----- Extracted data -----

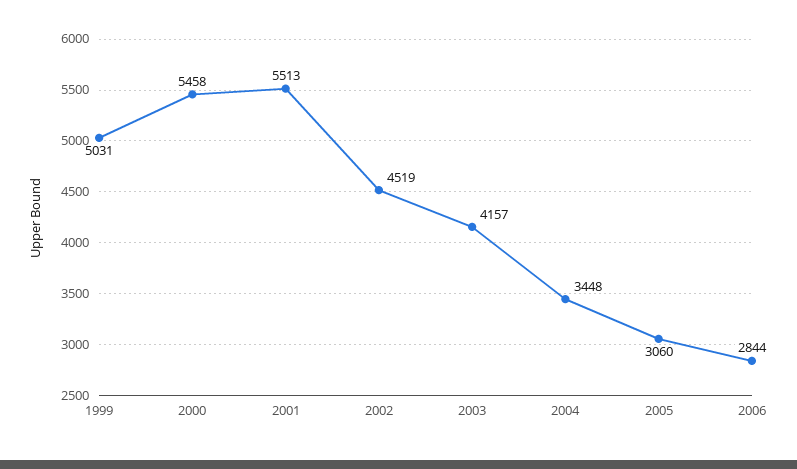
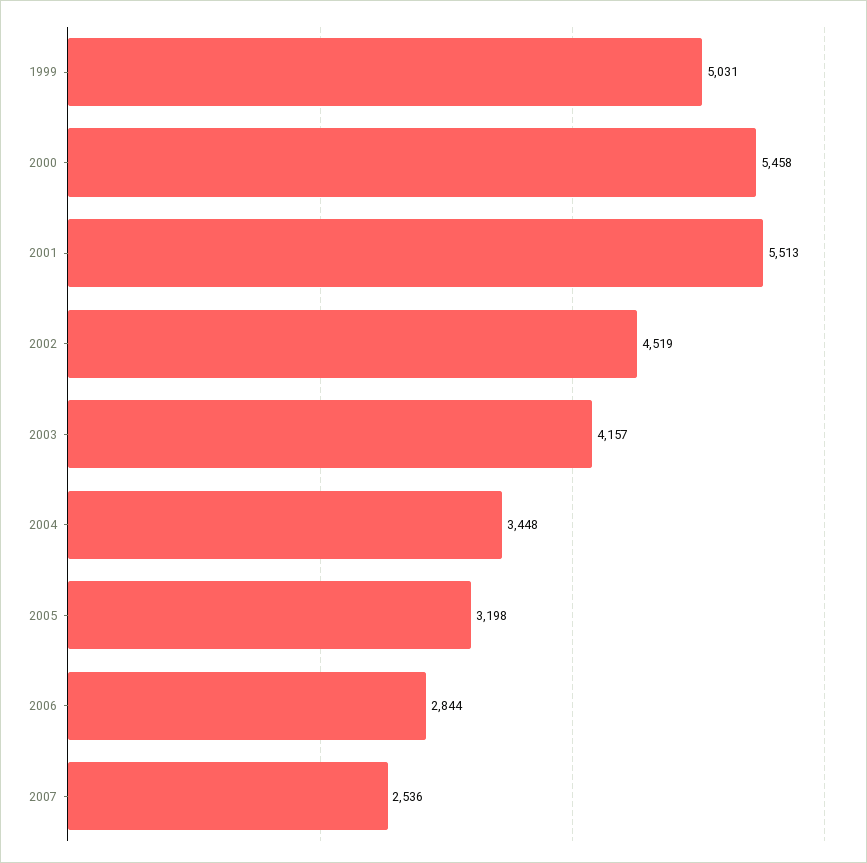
2005: 3060 -> 3198
2007: none -> 2536

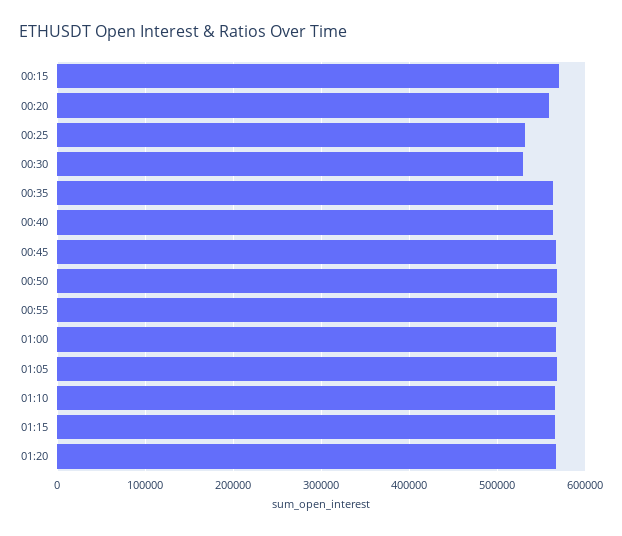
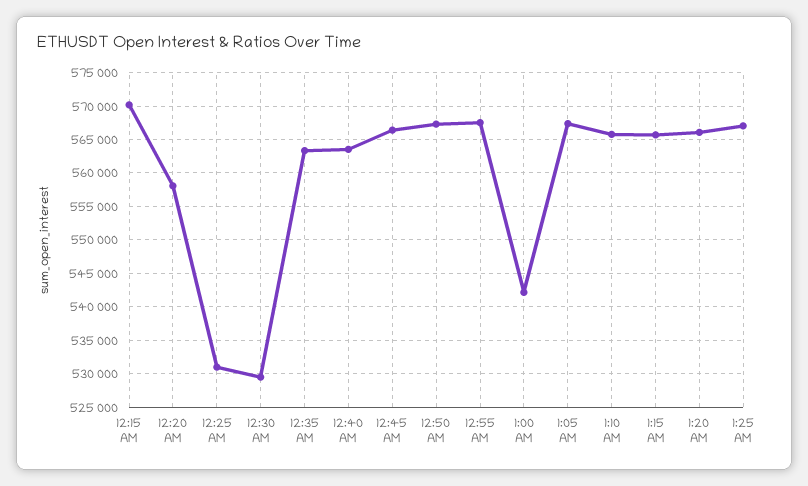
01:00: 570000 -> 542000
1:25 AM: none -> 567000

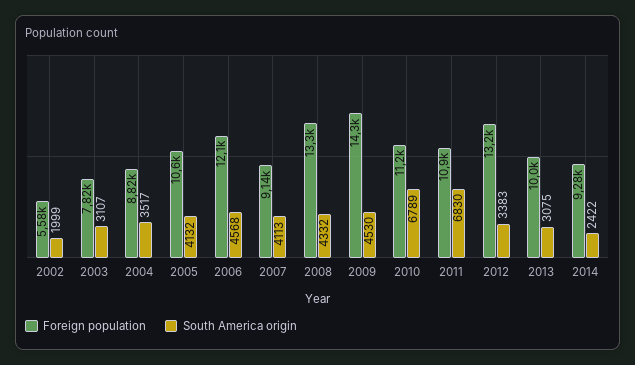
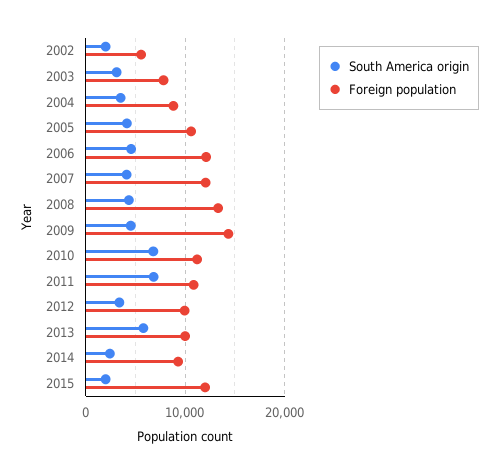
Foreign population, 2007: 9140 -> 12000
Foreign population, 2012: 13200 -> 10000
South America origin, 2013: 3075 -> 6000
South America origin, 2015: none -> 2000
Foreign population, 2015: none -> 12000

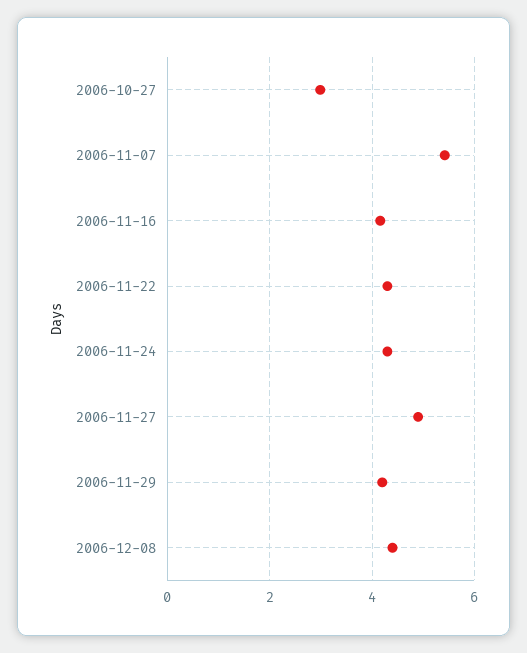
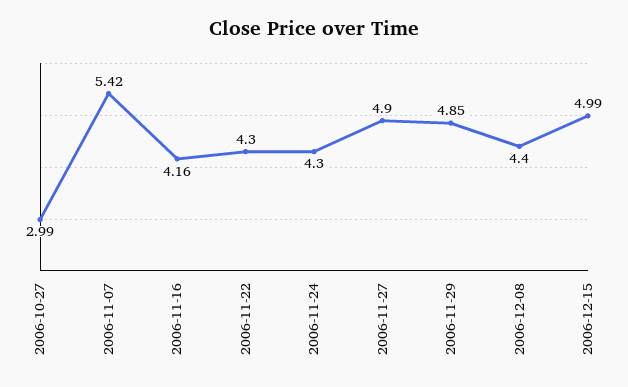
2006-11-29: 4.2 -> 4.85
2006-12-15: none -> 4.99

-----

Return, in full, every line of these entries that holds "Foreign".

Foreign population, 2007: 9140 -> 12000
Foreign population, 2012: 13200 -> 10000
Foreign population, 2015: none -> 12000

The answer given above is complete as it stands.